The Center for Spain in America (CSA) promotes advanced study and public awareness in the United States of Spanish art and visual culture, also focusing on the history of the Spanish presence and the influence of Spanish art and culture on North America. CSA cooperates with universities, libraries, archives, museums and other educational or cultural institutions fostering academic excellence in the field of Spanish studies in the United States of America and supporting activities such as symposia, lecture series, exhibitions and publications.
The Center for Spain in America is registered as a not-for-profit organisation in the United States and is legally incorporated in New York State since 2009. Its activity is made possible, in part, by CEEH.
Felipe Fernández-Armesto (London, 1950) studied History at the University of Oxford and pursued his academic career at the Faculty of Modern History from 1981 to 2000. He was formerly professor of Global Environmental History at Queen Mary College, London, and Prince of Asturias Professor at Tufts University in Boston, and is currently William P. Reynolds Professor of History at the University of Notre Dame (USA).
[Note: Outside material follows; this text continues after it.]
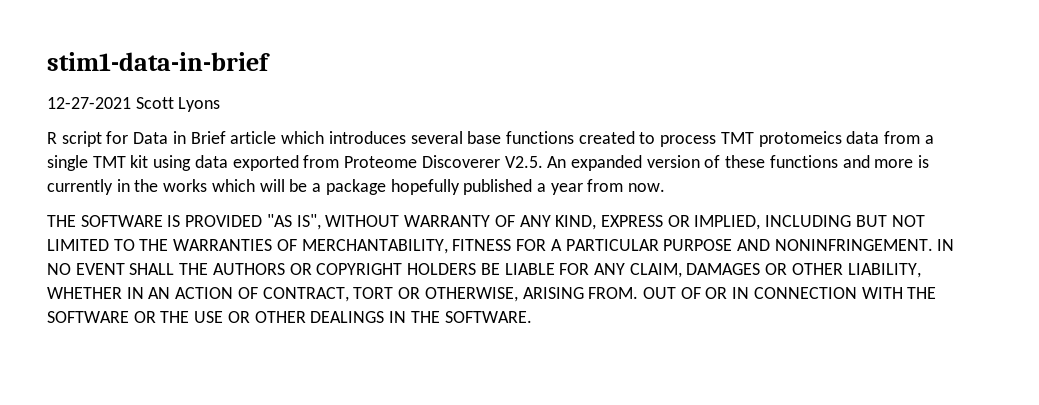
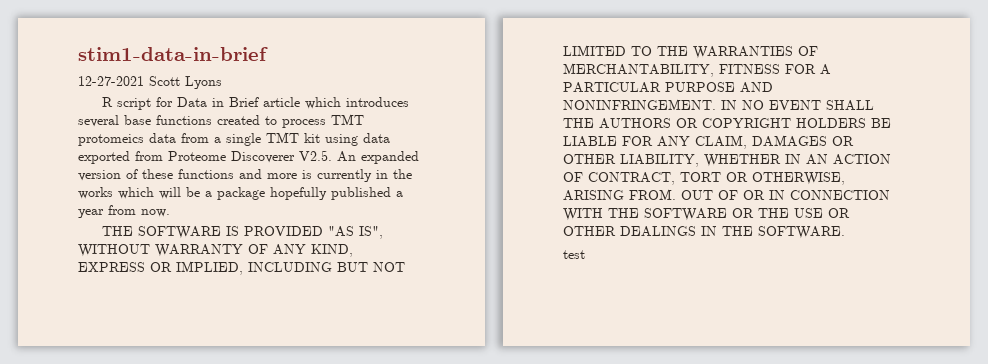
(532, 317) none -> [563,250,585,259] // test

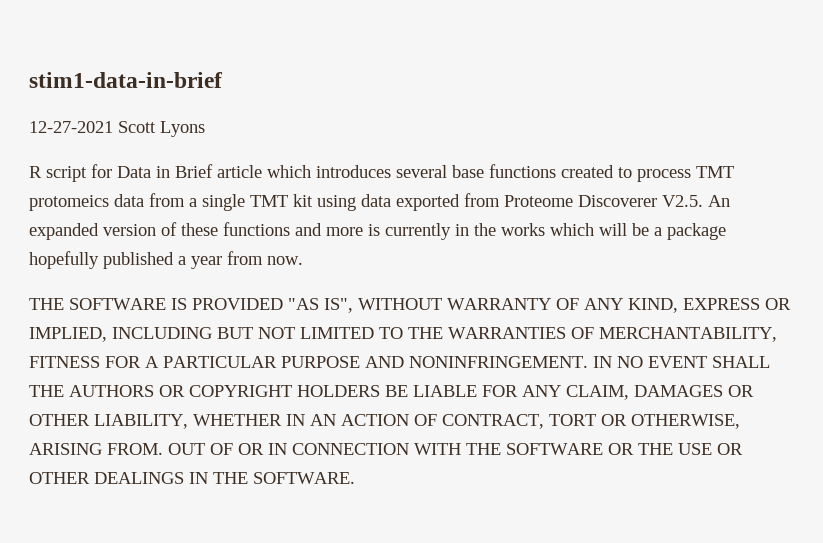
[563,250,585,259] // test -> (355, 478) none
He has been a visiting professor or fellow at various other universities and research centres, such as the Netherlands Institute for Advanced Study and the universities of Harvard, Brown, Minnesota, Pennsylvania and Edinburgh. His many works include The Spanish Armada (1990), Columbus (1992), Millennium (1995), Civilizations (2002), The Americas (2003), Pathfinders: A Global History of Exploration (2006), 1492. The Year the World Began (2010) and, more recently, Our America: A Hispanic History of the United States (2014).